How to call a Service

  1. Navigate to the SingularityNET beta dapp
  2. Sign up / Login to the DApp account
  3. Every service has a free trial, so you can invoke the service without any payment
  4. If free trial has expired, you need to use your AGIX tokens to make the call using Metamask (this is on the mainnet)
  5. Authorize and Transfer tokens to the Multi party escrow in the Accounts page
  6. Follow the service execution steps on the service details page
  7. The result from the operation is displayed in the result tab

Development instructions

  • Install Node.js and npm
  • npm install to get dependencies
  • npm run start to serve the application locally and watch source files for modifications

UI for Services

Currently the UI needed by a service to capture inputs and render the output must be provided by the service developer as a PR. It must be provided in the form of a React component. This approach will change in the future as we support a generic mechanism to declaratively describe a service's API. See this for more details

Sandbox mode for Services

git clone [email protected]:singnet/snet-dapp.git
cd snet-dapp
npm install
cp .env.sandbox .env
  1. Update .env file to reflect the actual values for each environment variable.

    1. REACT_APP_SANDBOX_SERVICE_ENDPOINT

      The endpoint of the service running locally. snetd defaults to http://localhost:8088.

    2. REACT_APP_SANDBOX_ORG_ID & REACT_APP_SANDBOX_SERVICE_ID

      The org_id to which the service belongs and the service_id of the service. The values set for these variables will be used for registering the custom ui.

    3. REACT_APP_WEB3_PROVIDER

      The infura endpoint to be used for the Web3 connection.

  2. Start the AI service locally along with the snet daemon. Make sure the blockchain is disabled in the daemon configuration.

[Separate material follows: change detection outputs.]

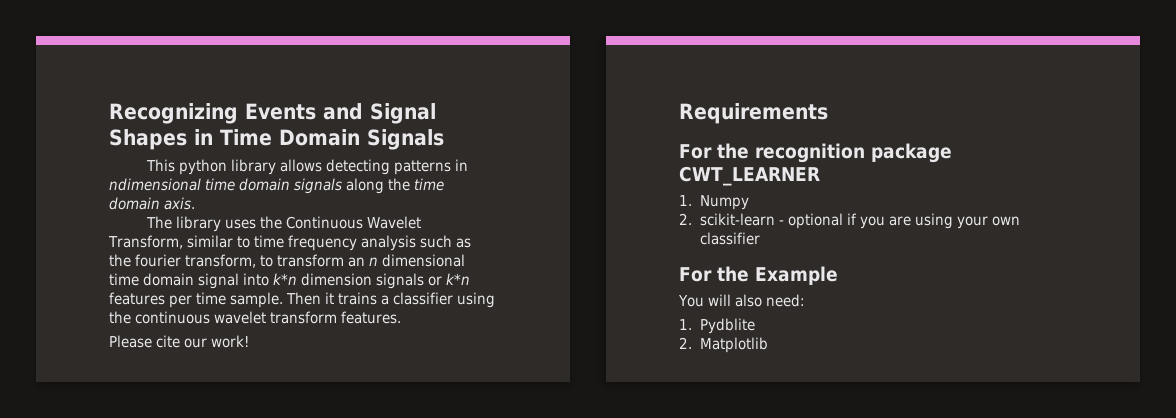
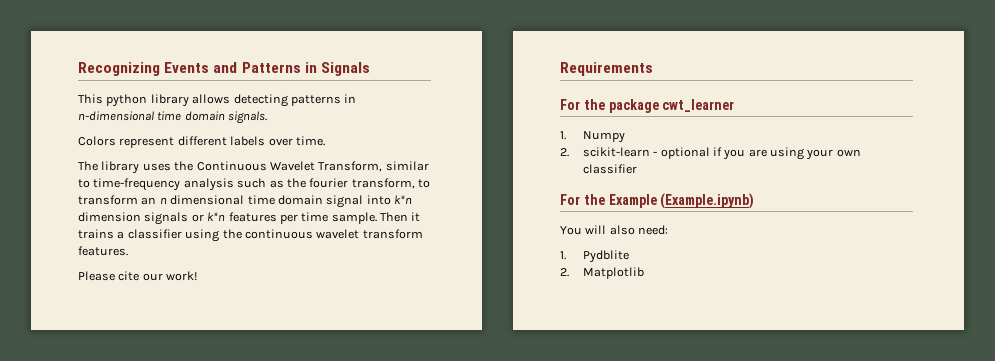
- Recognizing Events and Signal Shapes in Time Domain Signals
+ Recognizing Events and Patterns in Signals
- This python library allows detecting patterns in ndimensional time domain signals along the time domain axis.
+ This python library allows detecting patterns in n-dimensional time domain signals.
+ Colors represent different labels over time.
- The library uses the Continuous Wavelet Transform, similar to time frequency analysis such as the fourier transform, to transform an n dimensional time domain signal into k*n dimension signals or k*n features per time sample.
+ The library uses the Continuous Wavelet Transform, similar to time-frequency analysis such as the fourier transform, to transform an n dimensional time domain signal into k*n dimension signals or k*n features per time sample.
- For the recognition package CWT_LEARNER
+ For the package cwt_learner
- For the Example
+ For the Example (Example.ipynb)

  3. Building the custom ui

    1. Generate js stubs from .proto files

      For the custom ui to talk to the services on SingularityNET platform via the DApp, we are using gRPC-web by improbable-eng. Apart from the steps mentioned at the official documentation to generate js stubs from .proto definitions, you also need to provide the namespace_prefix flag to the generator. Here is an example which illustrates the usage

      protoc \
      --plugin=protoc-gen-ts=./node_modules/.bin/protoc-gen-ts \
      --js_out=import_style=commonjs,binary,namespace_prefix=<uniq_name_space>:. \
      --ts_out=service=true:. \
      example_service.proto
      

      <uniq_name_space> should be a combination of package_name + org_id + service_id. For the following proto file with org_id=snet and service_id=example-service the namespace_prefix would be example_service_snet_example_service.
      PS: All the - should be replaced by _.

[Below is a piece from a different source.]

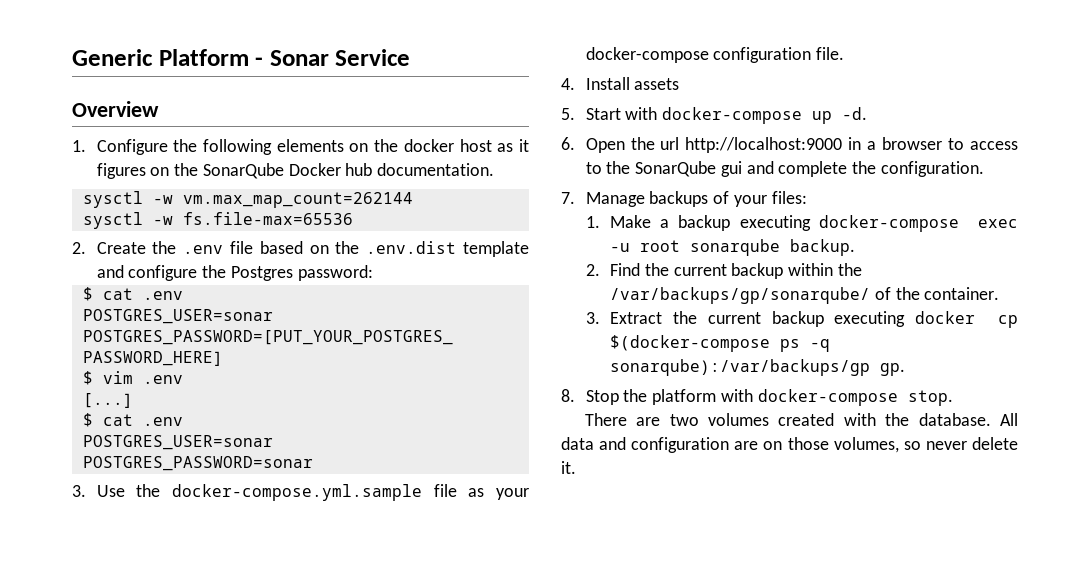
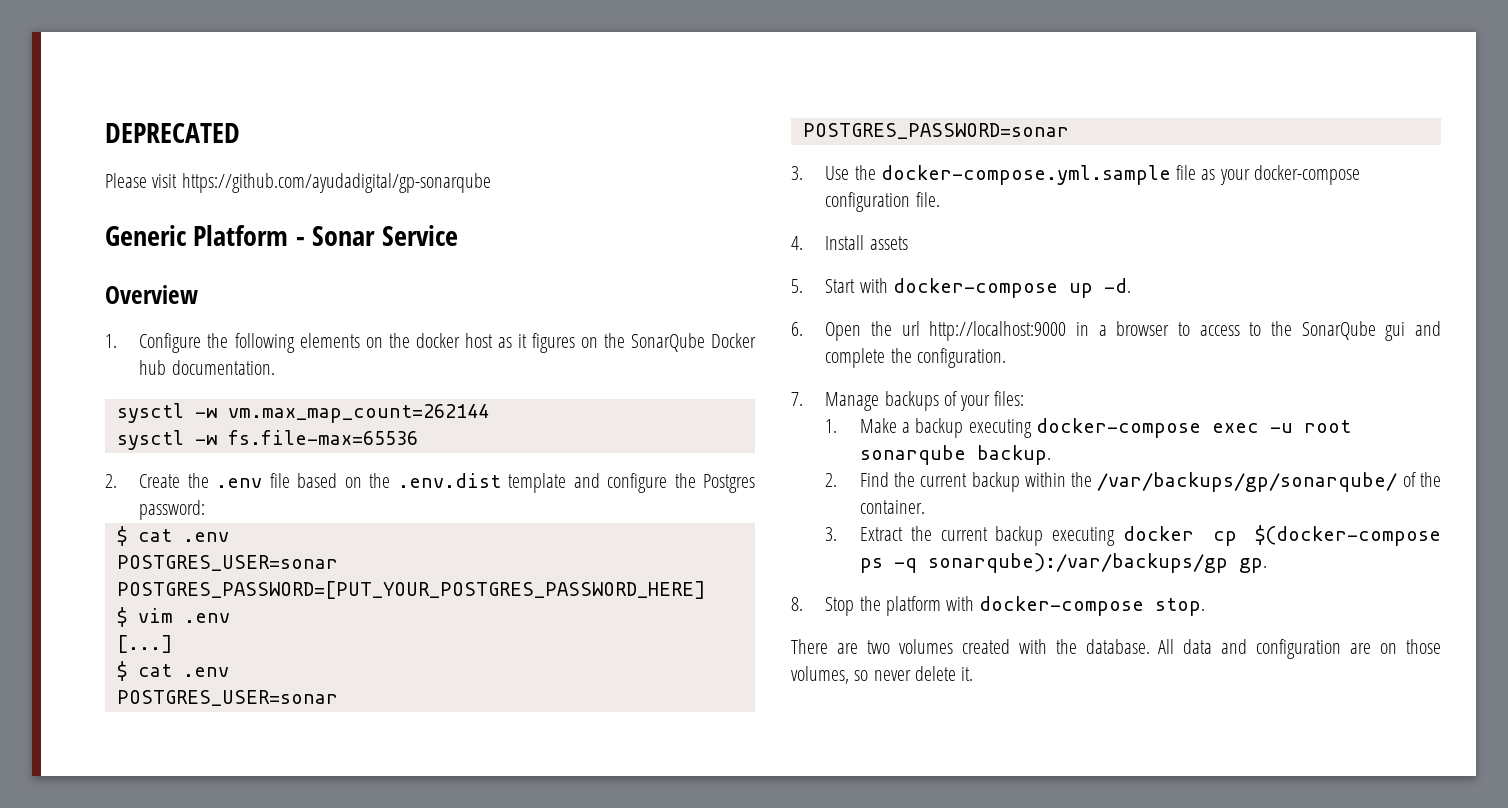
+ DEPRECATED
+ Please visit https://github.com/ayudadigital/gp-sonarqube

    2. You need build the custom UI following the steps

      Create a new directory named after the org-id to which this service belongs inside src/assets/thirdPartyServices. It could be possible that the directory already exists, in which case you can use it instead of creating a new one.

      Create a new directory named after the service-id under the newly created directory in the above step

      e.g. for a service with org-id: snet and service-id: example-service you will have to do the following assuming you are at the root of the snet-dapp

       cd src/assets/thirdPartyServices
       mkdir snet
       cd snet
       mkdir example_service
       cd example_service
      

      Put the all the resources used by the custom ui under this directory including the js stubs.

  4. Register the custom ui

    Add an entry for the new service in src/assets/thirdPartyServices/index.js if it does not already exist. Add the following line towards the end of the file. Make sure to replace orgId, serviceId and CustomUIComponent accordingly.

     thirdPartyCustomUIComponents.addCustomUIComponent(orgId, serviceId, CustomUIComponent);
    
  5. Assuming that the snet daemon is running on port 8088, running the bellow commands should bring up the DApp in sandbox mode for local development.